* ASSIGNED TASK:
For every line in the material, print that line exactly.

* EXTRACTED DATA:

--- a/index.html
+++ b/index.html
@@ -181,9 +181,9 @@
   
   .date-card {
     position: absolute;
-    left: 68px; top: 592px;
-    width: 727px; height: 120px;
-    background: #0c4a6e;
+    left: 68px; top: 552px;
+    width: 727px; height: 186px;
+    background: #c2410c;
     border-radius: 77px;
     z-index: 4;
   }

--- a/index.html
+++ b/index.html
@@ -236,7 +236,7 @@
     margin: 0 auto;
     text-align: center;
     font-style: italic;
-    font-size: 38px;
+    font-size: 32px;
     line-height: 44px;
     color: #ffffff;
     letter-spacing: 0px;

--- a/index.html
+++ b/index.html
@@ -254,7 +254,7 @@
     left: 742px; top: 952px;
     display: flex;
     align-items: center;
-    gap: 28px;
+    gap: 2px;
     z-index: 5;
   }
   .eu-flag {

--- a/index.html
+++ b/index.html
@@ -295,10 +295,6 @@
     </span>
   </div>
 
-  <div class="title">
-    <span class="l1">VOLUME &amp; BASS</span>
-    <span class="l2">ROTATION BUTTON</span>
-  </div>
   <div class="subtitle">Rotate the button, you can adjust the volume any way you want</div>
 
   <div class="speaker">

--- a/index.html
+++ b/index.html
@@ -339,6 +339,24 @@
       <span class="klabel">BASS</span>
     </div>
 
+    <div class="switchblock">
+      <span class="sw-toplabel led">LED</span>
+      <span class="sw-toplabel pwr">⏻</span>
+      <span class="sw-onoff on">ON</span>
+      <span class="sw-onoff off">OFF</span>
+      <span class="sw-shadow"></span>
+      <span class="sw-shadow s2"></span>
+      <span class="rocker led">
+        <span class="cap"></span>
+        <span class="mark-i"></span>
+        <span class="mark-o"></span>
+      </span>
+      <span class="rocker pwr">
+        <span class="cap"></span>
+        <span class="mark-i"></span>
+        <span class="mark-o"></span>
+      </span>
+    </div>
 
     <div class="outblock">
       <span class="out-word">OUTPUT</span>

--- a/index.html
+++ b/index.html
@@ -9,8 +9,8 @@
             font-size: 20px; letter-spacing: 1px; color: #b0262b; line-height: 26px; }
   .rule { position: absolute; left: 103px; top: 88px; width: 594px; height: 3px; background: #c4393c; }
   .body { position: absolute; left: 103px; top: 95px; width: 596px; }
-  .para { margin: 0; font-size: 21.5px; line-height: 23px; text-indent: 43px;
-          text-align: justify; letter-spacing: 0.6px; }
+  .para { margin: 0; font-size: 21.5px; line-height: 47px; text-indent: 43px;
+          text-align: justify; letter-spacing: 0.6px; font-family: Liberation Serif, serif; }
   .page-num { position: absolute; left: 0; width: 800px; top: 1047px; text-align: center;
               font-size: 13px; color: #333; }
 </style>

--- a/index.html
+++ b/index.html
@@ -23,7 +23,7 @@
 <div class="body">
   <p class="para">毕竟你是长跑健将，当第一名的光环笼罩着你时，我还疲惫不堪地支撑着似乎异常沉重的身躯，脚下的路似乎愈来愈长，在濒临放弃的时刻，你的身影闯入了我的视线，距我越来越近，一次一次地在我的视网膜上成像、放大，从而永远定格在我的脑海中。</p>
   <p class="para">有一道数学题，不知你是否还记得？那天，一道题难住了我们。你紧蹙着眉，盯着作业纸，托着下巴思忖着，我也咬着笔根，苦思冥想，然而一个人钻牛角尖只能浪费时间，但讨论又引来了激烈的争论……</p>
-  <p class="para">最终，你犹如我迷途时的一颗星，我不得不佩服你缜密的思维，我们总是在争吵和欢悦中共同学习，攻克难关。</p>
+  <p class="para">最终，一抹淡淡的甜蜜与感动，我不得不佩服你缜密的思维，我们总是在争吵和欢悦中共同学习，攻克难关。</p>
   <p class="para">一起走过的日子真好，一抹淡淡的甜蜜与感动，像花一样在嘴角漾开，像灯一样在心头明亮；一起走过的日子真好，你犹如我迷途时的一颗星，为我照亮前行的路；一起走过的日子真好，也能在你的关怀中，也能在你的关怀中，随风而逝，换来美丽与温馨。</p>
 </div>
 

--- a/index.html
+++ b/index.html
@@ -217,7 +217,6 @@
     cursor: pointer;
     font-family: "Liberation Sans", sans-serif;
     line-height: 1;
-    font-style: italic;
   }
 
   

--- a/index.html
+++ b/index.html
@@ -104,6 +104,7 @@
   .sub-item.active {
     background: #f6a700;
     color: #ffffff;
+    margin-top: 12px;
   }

* PROBLEM SOLUTION:
--- a/index.html
+++ b/index.html
@@ -181,9 +181,9 @@
   
   .date-card {
     position: absolute;
-    left: 68px; top: 592px;
-    width: 727px; height: 120px;
-    background: #0c4a6e;
+    left: 68px; top: 552px;
+    width: 727px; height: 186px;
+    background: #c2410c;
     border-radius: 77px;
     z-index: 4;
   }

--- a/index.html
+++ b/index.html
@@ -236,7 +236,7 @@
     margin: 0 auto;
     text-align: center;
     font-style: italic;
-    font-size: 38px;
+    font-size: 32px;
     line-height: 44px;
     color: #ffffff;
     letter-spacing: 0px;

--- a/index.html
+++ b/index.html
@@ -254,7 +254,7 @@
     left: 742px; top: 952px;
     display: flex;
     align-items: center;
-    gap: 28px;
+    gap: 2px;
     z-index: 5;
   }
   .eu-flag {

--- a/index.html
+++ b/index.html
@@ -295,10 +295,6 @@
     </span>
   </div>
 
-  <div class="title">
-    <span class="l1">VOLUME &amp; BASS</span>
-    <span class="l2">ROTATION BUTTON</span>
-  </div>
   <div class="subtitle">Rotate the button, you can adjust the volume any way you want</div>
 
   <div class="speaker">

--- a/index.html
+++ b/index.html
@@ -339,6 +339,24 @@
       <span class="klabel">BASS</span>
     </div>
 
+    <div class="switchblock">
+      <span class="sw-toplabel led">LED</span>
+      <span class="sw-toplabel pwr">⏻</span>
+      <span class="sw-onoff on">ON</span>
+      <span class="sw-onoff off">OFF</span>
+      <span class="sw-shadow"></span>
+      <span class="sw-shadow s2"></span>
+      <span class="rocker led">
+        <span class="cap"></span>
+        <span class="mark-i"></span>
+        <span class="mark-o"></span>
+      </span>
+      <span class="rocker pwr">
+        <span class="cap"></span>
+        <span class="mark-i"></span>
+        <span class="mark-o"></span>
+      </span>
+    </div>
 
     <div class="outblock">
       <span class="out-word">OUTPUT</span>

--- a/index.html
+++ b/index.html
@@ -9,8 +9,8 @@
             font-size: 20px; letter-spacing: 1px; color: #b0262b; line-height: 26px; }
   .rule { position: absolute; left: 103px; top: 88px; width: 594px; height: 3px; background: #c4393c; }
   .body { position: absolute; left: 103px; top: 95px; width: 596px; }
-  .para { margin: 0; font-size: 21.5px; line-height: 23px; text-indent: 43px;
-          text-align: justify; letter-spacing: 0.6px; }
+  .para { margin: 0; font-size: 21.5px; line-height: 47px; text-indent: 43px;
+          text-align: justify; letter-spacing: 0.6px; font-family: Liberation Serif, serif; }
   .page-num { position: absolute; left: 0; width: 800px; top: 1047px; text-align: center;
               font-size: 13px; color: #333; }
 </style>

--- a/index.html
+++ b/index.html
@@ -23,7 +23,7 @@
 <div class="body">
   <p class="para">毕竟你是长跑健将，当第一名的光环笼罩着你时，我还疲惫不堪地支撑着似乎异常沉重的身躯，脚下的路似乎愈来愈长，在濒临放弃的时刻，你的身影闯入了我的视线，距我越来越近，一次一次地在我的视网膜上成像、放大，从而永远定格在我的脑海中。</p>
   <p class="para">有一道数学题，不知你是否还记得？那天，一道题难住了我们。你紧蹙着眉，盯着作业纸，托着下巴思忖着，我也咬着笔根，苦思冥想，然而一个人钻牛角尖只能浪费时间，但讨论又引来了激烈的争论……</p>
-  <p class="para">最终，你犹如我迷途时的一颗星，我不得不佩服你缜密的思维，我们总是在争吵和欢悦中共同学习，攻克难关。</p>
+  <p class="para">最终，一抹淡淡的甜蜜与感动，我不得不佩服你缜密的思维，我们总是在争吵和欢悦中共同学习，攻克难关。</p>
   <p class="para">一起走过的日子真好，一抹淡淡的甜蜜与感动，像花一样在嘴角漾开，像灯一样在心头明亮；一起走过的日子真好，你犹如我迷途时的一颗星，为我照亮前行的路；一起走过的日子真好，也能在你的关怀中，也能在你的关怀中，随风而逝，换来美丽与温馨。</p>
 </div>
 

--- a/index.html
+++ b/index.html
@@ -217,7 +217,6 @@
     cursor: pointer;
     font-family: "Liberation Sans", sans-serif;
     line-height: 1;
-    font-style: italic;
   }
 
   

--- a/index.html
+++ b/index.html
@@ -104,6 +104,7 @@
   .sub-item.active {
     background: #f6a700;
     color: #ffffff;
+    margin-top: 12px;
   }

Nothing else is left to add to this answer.